Various fine grits of wet sanding, heavy cut polish followed up with fine cut polish and a lot of elbow grease.

Came out looking pretty good.
 
Changed out my 20" chrome davinci "drug dealer specials" for a set of niche 20's with some black spiked lug nuts, now looks more "Hitman" and less "wanna buy some drugs kid?". New (to me) rear inner trunk taillight, wood grain shift knob and door sill trim came in from eBay today as well. And to follow suite picked up some detailing bits from good old crappy tire while they balanced the new 'blades up. Pics to come
 
Today and I have been wanting to do this for some time now, restored the headlights on my ride.
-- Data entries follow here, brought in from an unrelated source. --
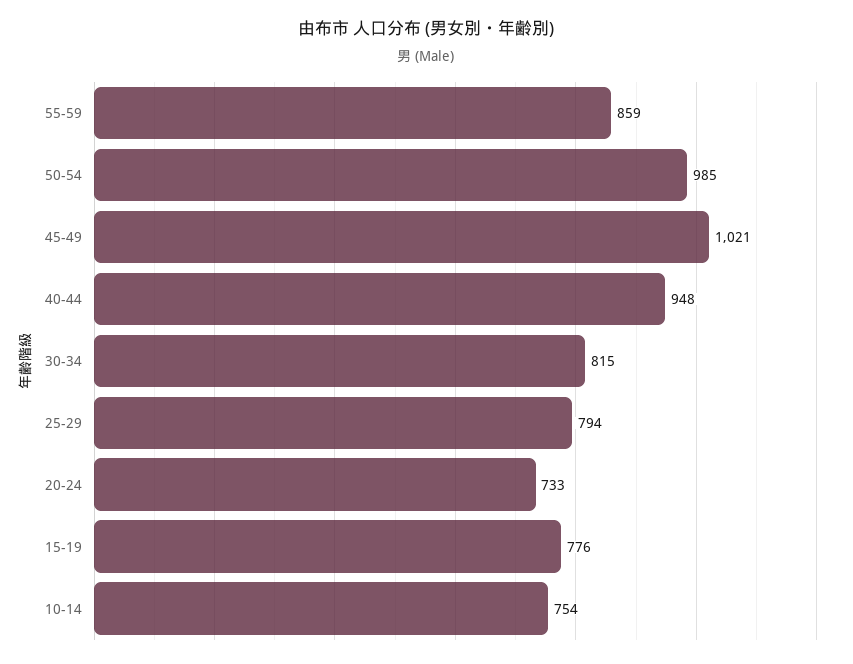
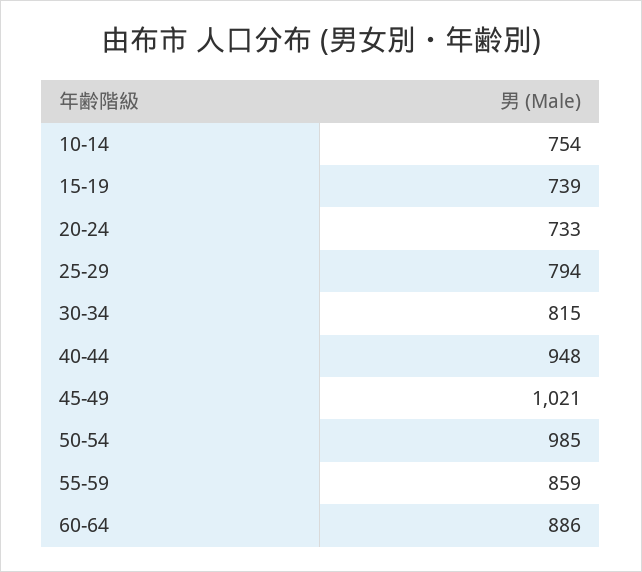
15-19: 776 -> 739
60-64: none -> 886

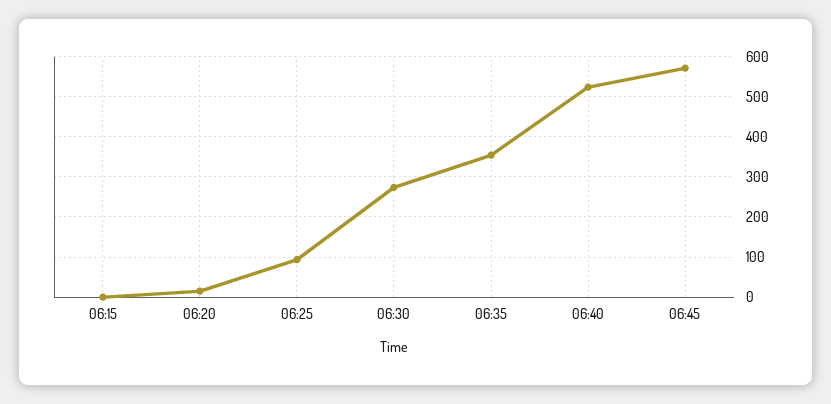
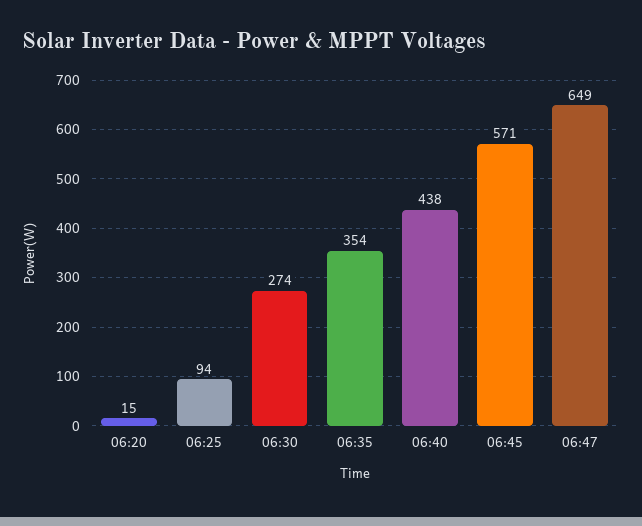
06:15: 0 -> none
06:40: 520 -> 438
06:47: none -> 649

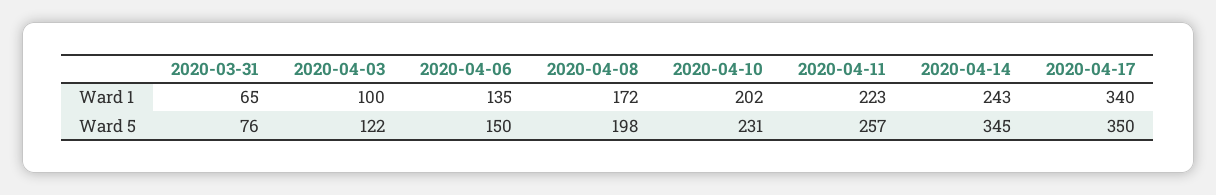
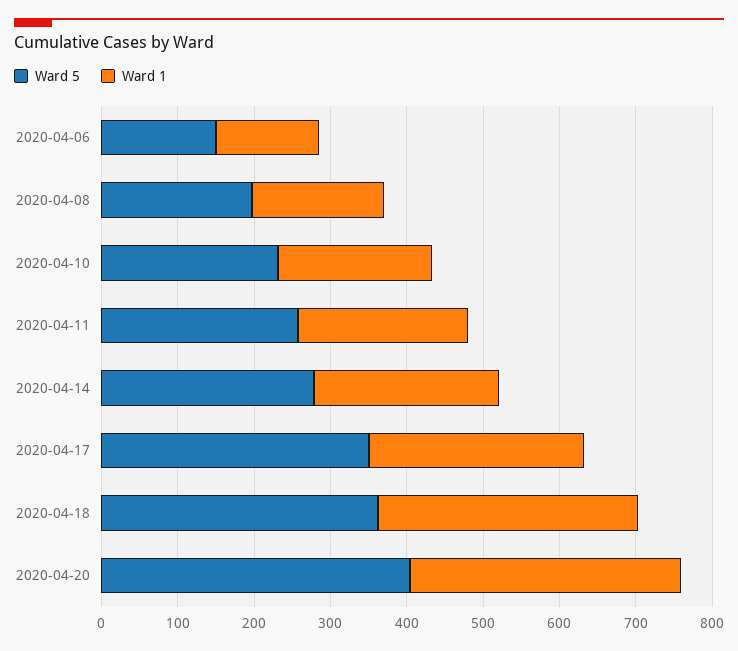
Ward 1, 2020-03-31: 65 -> none
Ward 1, 2020-04-03: 100 -> none
Ward 1, 2020-04-17: 340 -> 280
Ward 5, 2020-03-31: 76 -> none
Ward 5, 2020-04-03: 122 -> none
Ward 5, 2020-04-14: 345 -> 280
Ward 5, 2020-04-18: none -> 360
Ward 1, 2020-04-18: none -> 340
Ward 5, 2020-04-20: none -> 400
Ward 1, 2020-04-20: none -> 360

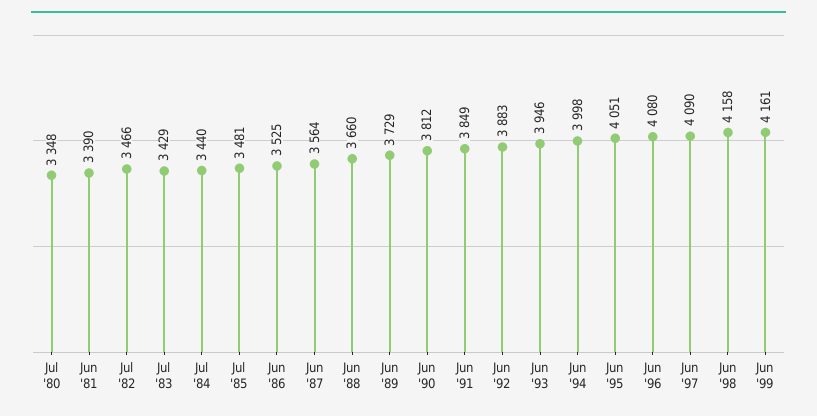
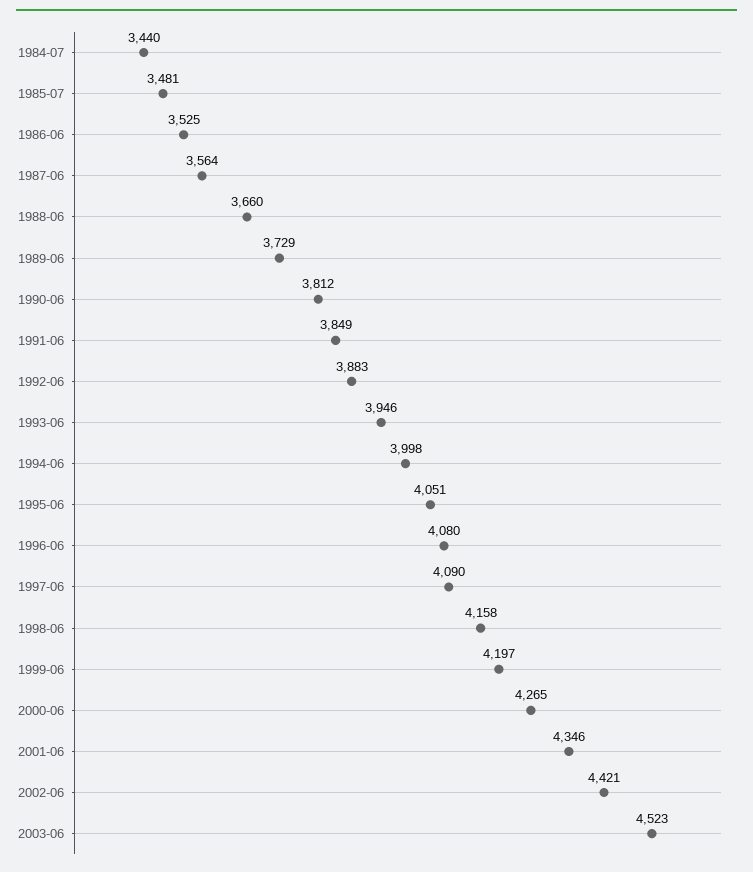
Jul '80: 3348 -> none
Jun '81: 3390 -> none
Jul '82: 3466 -> none
Jul '83: 3429 -> none
Jun '99: 4161 -> 4197
2000-06: none -> 4265
2001-06: none -> 4346
2002-06: none -> 4421
2003-06: none -> 4523

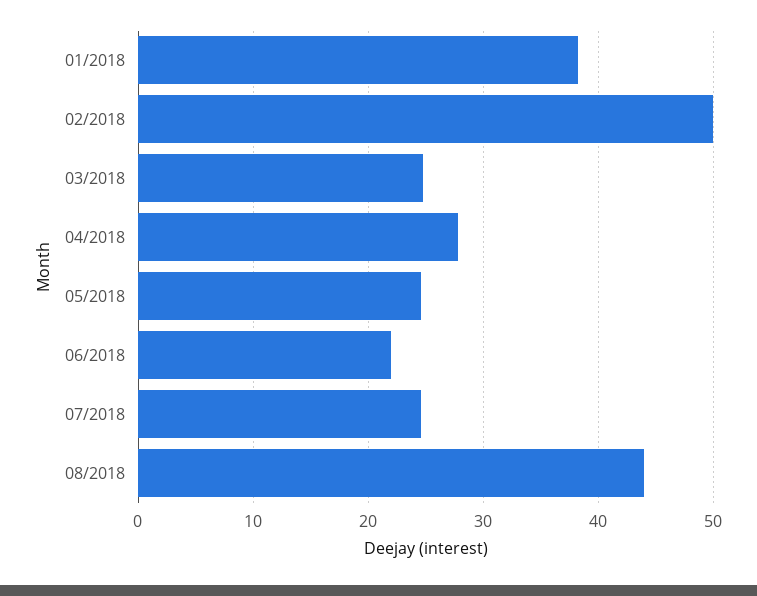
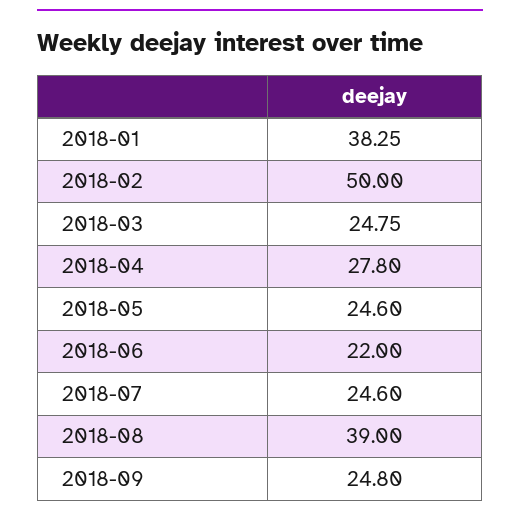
08/2018: 44 -> 39
2018-09: none -> 24.8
Various fine grits of wet sanding, heavy cut polish followed up with fine cut polish and a lot of elbow grease.

Came out looking pretty good.

The original UV coating on the lenses is now gone. Looks good, but they really need a top coat or else they'll haze up in a few months. 2k clear is what the headlight pros use, a 2-part clear in a spray can
 
The original UV coating on the lenses is now gone. Looks good, but they really need a top coat or else they'll haze up in a few months. 2k clear is what the headlight pros use, a 2-part clear in a spray can

Thanks for the tip.
I’m pretty sure the top coat has been trashed long before I hit it yesterday, the many scratches and wiping bugs guts off over the years...
I did however apply a good quality wax on them yesterday, which will help in the interim.

I stopped short of doing a great job on the headlights because 2500 grit was the finest wet sand paper I had available.
I can still see some fine scratches when getting up close and personal.
I really want to hit it with 3000 and follow up with 5000. Then rough cut polish, fine cut polish, 2k clear and finally a wax.

Questions:
How many coats of clear do you or what the professionals recommend?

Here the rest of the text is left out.